Assigned task: Within the listing below, the lines to output run from the one containing "row order: Num" through the one containing "Charles | % change: -5.8% -> -25.4%"; copy them exactly and nothing else.

Provided material:
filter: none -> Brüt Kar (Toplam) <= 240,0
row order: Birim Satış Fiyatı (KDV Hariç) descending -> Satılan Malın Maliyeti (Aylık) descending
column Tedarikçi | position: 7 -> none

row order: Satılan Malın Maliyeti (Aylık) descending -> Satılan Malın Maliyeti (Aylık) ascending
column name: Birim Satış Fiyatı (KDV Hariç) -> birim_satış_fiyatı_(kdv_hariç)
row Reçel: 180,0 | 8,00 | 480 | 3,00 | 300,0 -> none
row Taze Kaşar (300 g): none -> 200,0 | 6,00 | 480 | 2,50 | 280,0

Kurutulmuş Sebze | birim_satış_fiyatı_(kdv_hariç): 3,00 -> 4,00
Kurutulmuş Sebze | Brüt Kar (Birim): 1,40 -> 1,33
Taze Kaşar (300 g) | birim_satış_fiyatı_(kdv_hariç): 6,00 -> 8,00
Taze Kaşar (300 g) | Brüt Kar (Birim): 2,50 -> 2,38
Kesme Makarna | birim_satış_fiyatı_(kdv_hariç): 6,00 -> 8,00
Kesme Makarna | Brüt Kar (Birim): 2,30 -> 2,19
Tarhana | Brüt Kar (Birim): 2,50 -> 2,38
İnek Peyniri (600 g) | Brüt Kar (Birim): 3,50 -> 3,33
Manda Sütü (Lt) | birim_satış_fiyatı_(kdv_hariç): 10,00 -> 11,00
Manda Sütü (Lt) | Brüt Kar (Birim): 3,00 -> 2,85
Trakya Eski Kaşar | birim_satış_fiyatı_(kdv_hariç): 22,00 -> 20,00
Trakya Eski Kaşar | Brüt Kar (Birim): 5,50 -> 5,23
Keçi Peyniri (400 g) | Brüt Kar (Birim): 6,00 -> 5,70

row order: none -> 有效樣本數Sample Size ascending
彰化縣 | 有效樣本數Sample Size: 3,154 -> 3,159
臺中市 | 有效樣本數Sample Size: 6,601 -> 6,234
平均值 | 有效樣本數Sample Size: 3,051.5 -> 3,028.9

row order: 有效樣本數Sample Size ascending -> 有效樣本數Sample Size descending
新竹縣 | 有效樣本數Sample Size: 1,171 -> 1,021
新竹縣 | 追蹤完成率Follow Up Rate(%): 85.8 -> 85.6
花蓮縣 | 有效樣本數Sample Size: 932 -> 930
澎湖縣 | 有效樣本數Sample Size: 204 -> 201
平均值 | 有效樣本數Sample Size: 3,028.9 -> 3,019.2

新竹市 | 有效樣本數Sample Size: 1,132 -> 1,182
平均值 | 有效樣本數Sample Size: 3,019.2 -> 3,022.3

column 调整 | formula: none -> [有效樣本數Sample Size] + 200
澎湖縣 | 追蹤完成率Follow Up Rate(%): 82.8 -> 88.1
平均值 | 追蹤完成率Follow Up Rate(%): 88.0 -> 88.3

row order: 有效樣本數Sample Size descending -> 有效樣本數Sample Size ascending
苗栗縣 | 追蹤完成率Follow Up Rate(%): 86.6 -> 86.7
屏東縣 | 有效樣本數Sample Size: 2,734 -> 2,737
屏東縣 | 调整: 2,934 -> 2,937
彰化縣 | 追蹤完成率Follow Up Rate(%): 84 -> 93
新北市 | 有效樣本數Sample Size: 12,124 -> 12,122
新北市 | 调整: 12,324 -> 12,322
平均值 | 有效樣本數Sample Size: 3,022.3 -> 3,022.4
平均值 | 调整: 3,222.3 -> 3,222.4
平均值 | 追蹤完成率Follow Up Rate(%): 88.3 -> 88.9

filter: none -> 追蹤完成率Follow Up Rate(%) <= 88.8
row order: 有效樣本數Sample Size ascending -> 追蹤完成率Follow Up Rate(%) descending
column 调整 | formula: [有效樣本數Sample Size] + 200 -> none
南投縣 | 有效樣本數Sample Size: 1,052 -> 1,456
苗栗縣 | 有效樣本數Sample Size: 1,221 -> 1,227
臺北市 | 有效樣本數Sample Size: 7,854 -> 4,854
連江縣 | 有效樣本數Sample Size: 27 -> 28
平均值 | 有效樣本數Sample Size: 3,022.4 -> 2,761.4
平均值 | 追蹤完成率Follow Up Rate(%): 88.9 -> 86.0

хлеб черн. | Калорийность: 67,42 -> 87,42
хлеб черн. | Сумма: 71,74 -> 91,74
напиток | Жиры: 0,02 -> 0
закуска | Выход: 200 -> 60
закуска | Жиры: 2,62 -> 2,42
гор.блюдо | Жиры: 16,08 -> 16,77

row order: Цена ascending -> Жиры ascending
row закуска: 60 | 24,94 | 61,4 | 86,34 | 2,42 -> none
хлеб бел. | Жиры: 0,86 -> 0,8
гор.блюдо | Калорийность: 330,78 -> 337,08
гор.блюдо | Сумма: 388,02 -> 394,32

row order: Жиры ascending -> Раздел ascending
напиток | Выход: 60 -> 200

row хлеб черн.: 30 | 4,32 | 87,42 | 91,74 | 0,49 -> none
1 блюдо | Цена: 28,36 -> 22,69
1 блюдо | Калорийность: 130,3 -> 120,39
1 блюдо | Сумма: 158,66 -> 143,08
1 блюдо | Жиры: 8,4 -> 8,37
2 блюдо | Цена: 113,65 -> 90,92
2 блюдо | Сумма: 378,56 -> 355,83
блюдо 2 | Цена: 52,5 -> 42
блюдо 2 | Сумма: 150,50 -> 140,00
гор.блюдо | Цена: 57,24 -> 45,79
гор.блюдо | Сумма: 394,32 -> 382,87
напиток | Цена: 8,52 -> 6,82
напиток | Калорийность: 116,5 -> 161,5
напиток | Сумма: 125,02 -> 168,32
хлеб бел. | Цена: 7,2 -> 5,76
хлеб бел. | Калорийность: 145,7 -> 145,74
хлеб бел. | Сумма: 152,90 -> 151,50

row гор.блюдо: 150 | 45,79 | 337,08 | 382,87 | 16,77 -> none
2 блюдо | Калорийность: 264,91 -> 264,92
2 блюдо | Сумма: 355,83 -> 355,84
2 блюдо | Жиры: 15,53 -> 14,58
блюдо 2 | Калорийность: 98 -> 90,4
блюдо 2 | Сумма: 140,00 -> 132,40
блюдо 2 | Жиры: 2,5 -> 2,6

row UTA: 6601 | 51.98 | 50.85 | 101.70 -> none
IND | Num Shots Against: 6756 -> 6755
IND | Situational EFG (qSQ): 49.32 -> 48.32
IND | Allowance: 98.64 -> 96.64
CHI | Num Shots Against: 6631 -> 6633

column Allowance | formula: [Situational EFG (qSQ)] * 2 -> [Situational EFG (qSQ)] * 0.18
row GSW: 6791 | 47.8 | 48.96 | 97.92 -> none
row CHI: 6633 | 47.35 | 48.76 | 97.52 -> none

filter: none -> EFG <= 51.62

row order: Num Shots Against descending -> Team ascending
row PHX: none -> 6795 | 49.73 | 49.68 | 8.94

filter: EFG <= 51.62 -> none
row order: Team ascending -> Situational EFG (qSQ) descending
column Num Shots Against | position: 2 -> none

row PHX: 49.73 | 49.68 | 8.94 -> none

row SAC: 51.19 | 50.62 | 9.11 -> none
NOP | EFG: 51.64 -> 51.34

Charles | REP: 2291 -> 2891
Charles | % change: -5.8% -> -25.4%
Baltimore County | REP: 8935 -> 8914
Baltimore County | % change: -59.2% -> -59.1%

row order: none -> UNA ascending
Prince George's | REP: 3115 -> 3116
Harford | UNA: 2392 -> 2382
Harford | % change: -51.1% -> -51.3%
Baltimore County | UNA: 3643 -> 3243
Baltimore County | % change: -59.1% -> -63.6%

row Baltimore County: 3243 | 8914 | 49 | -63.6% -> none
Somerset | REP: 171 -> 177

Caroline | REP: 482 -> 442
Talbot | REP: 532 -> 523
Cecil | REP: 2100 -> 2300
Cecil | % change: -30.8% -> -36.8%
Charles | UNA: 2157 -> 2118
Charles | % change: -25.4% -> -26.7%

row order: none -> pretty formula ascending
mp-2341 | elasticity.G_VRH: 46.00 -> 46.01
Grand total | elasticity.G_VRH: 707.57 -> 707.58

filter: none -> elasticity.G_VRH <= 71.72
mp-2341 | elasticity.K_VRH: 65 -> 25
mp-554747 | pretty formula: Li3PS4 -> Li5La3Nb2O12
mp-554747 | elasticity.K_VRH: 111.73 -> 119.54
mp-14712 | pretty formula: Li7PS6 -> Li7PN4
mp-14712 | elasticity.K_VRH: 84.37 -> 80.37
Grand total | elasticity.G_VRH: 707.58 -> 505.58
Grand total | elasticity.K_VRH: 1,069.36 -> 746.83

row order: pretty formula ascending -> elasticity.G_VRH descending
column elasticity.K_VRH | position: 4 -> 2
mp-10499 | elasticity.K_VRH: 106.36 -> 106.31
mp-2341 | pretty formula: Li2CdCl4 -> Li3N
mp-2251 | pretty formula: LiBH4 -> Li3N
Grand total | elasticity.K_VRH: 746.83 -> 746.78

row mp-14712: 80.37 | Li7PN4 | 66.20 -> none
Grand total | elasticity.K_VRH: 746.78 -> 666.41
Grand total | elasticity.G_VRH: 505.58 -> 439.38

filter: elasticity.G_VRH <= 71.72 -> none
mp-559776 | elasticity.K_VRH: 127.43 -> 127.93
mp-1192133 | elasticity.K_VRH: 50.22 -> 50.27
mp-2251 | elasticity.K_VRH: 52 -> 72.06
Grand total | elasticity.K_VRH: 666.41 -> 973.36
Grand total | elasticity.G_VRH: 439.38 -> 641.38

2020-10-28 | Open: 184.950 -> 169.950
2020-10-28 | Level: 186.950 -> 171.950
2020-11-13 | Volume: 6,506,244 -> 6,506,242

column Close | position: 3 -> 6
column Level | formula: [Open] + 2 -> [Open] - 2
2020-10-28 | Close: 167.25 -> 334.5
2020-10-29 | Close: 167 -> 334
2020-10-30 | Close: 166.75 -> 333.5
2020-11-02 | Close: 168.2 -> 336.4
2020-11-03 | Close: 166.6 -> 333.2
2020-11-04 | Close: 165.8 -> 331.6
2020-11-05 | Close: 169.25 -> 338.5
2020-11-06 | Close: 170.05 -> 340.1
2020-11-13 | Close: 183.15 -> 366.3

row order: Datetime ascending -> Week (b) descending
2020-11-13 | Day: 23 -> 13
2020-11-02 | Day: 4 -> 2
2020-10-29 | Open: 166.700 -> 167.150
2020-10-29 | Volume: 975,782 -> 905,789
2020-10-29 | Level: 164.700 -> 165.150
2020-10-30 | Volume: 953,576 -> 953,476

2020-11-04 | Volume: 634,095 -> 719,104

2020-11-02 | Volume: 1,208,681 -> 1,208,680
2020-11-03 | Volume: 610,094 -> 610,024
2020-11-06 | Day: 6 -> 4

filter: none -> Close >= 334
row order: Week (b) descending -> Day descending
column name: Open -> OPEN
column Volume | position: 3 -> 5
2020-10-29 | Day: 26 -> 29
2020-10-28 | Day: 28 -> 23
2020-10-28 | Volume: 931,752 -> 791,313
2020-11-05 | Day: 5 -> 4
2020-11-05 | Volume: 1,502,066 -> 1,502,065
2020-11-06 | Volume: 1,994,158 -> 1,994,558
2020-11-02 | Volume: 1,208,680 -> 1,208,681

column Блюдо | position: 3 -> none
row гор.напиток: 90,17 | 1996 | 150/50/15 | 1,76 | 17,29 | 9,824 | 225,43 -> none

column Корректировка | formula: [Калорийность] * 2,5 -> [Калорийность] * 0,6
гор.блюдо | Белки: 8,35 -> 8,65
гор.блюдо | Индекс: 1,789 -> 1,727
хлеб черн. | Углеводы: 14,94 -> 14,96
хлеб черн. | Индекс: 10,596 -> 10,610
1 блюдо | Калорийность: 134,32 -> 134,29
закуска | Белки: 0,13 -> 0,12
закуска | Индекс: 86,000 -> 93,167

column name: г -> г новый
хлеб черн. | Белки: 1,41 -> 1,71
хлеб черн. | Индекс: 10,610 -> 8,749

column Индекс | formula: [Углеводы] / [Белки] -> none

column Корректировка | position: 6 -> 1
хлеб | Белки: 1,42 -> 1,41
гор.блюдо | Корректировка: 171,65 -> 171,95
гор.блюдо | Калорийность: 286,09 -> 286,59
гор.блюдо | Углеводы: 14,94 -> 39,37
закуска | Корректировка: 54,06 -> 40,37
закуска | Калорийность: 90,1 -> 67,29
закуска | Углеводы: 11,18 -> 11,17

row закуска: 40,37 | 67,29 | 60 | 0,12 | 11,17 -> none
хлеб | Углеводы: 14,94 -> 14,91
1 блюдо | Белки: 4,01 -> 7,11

Result for this task:
row order: Num Shots Against descending -> Team ascending
row PHX: none -> 6795 | 49.73 | 49.68 | 8.94

filter: EFG <= 51.62 -> none
row order: Team ascending -> Situational EFG (qSQ) descending
column Num Shots Against | position: 2 -> none

row PHX: 49.73 | 49.68 | 8.94 -> none

row SAC: 51.19 | 50.62 | 9.11 -> none
NOP | EFG: 51.64 -> 51.34

Charles | REP: 2291 -> 2891
Charles | % change: -5.8% -> -25.4%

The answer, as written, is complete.